• _Problem statement_
Show every line of the data below that includes the word "head".

• _Records shown_

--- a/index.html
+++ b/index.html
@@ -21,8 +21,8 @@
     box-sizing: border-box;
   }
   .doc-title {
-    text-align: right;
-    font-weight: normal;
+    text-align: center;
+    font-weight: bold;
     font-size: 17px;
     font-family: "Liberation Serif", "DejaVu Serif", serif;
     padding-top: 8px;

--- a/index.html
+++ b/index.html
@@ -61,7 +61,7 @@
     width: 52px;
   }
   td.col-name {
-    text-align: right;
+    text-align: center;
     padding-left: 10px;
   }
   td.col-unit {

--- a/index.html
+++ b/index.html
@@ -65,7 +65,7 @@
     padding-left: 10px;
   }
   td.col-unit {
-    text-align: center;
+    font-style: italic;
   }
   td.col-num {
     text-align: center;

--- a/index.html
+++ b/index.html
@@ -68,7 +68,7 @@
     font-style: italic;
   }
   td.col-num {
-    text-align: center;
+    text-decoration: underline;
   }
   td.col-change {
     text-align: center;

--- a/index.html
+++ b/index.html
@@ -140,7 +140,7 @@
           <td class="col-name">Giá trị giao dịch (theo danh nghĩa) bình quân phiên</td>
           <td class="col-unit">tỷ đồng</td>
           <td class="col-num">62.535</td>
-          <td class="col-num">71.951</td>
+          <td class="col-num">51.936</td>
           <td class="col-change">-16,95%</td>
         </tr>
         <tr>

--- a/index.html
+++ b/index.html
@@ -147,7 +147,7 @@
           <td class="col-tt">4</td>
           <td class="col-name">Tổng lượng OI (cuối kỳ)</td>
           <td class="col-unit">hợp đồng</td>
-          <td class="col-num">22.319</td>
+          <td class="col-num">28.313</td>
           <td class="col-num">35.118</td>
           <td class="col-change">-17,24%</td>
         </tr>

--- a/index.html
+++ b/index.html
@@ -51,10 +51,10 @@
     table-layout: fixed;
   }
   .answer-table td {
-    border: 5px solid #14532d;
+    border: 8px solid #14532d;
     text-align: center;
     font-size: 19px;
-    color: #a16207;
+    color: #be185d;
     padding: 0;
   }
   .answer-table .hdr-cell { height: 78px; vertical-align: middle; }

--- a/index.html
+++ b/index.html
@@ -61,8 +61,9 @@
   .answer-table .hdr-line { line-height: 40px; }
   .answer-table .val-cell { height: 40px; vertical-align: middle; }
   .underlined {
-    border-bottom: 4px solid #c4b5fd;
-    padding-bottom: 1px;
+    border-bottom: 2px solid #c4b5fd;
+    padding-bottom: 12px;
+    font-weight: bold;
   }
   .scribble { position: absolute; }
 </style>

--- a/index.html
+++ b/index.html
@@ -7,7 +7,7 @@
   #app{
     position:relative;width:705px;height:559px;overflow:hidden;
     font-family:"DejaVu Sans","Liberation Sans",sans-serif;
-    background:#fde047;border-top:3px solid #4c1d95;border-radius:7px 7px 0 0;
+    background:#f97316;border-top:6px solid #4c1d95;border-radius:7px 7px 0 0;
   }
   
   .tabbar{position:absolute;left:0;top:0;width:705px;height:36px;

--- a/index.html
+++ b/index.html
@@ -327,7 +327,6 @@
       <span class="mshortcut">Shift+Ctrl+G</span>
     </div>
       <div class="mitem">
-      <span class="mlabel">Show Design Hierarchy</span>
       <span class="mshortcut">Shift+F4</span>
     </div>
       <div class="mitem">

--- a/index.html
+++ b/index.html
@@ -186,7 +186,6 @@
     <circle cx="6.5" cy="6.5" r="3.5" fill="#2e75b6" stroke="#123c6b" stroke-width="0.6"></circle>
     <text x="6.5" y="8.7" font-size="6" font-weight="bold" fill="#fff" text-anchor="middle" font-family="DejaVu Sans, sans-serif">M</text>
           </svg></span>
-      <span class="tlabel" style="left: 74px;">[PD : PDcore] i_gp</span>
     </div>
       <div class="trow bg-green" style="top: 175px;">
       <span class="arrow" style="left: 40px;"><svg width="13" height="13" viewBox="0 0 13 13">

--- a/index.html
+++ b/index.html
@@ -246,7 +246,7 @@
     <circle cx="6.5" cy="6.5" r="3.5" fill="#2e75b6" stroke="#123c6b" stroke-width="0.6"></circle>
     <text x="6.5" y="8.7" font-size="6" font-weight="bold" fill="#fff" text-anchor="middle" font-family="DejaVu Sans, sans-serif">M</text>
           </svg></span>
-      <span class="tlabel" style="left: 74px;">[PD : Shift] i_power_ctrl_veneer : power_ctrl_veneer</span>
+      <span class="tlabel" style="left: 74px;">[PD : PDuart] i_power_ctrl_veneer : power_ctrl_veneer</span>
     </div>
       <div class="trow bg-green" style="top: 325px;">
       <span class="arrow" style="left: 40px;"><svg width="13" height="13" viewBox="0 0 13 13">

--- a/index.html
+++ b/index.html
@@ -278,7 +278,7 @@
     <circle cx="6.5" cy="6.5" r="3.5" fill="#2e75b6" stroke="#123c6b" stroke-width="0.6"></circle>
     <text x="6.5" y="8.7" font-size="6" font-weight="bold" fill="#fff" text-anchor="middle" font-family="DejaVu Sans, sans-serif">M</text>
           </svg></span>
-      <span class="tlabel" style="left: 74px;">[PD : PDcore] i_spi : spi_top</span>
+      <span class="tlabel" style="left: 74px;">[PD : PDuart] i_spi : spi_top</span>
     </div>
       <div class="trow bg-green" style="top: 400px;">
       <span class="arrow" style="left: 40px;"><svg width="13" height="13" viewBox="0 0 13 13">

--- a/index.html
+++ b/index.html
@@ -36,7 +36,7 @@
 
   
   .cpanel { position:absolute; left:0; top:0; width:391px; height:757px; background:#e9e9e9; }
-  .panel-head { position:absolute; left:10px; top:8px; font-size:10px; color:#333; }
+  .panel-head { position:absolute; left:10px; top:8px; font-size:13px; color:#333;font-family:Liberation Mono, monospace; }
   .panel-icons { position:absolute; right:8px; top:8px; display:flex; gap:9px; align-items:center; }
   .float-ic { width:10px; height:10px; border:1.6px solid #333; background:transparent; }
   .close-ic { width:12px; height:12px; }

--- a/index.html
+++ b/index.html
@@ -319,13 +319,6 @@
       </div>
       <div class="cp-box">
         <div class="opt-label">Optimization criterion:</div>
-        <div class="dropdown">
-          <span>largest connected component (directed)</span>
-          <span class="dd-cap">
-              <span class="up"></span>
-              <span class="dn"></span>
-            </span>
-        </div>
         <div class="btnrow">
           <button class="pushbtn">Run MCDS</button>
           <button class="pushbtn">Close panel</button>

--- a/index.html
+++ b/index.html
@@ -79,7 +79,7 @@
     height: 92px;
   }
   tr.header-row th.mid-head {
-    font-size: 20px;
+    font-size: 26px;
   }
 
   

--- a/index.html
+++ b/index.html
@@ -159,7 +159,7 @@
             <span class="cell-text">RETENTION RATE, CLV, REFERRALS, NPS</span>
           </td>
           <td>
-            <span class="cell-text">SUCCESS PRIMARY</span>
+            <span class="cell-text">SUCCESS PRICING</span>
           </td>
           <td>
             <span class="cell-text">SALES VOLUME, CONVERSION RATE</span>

• _Answer for this exercise_
-  .panel-head { position:absolute; left:10px; top:8px; font-size:10px; color:#333; }
+  .panel-head { position:absolute; left:10px; top:8px; font-size:13px; color:#333;font-family:Liberation Mono, monospace; }
   tr.header-row th.mid-head {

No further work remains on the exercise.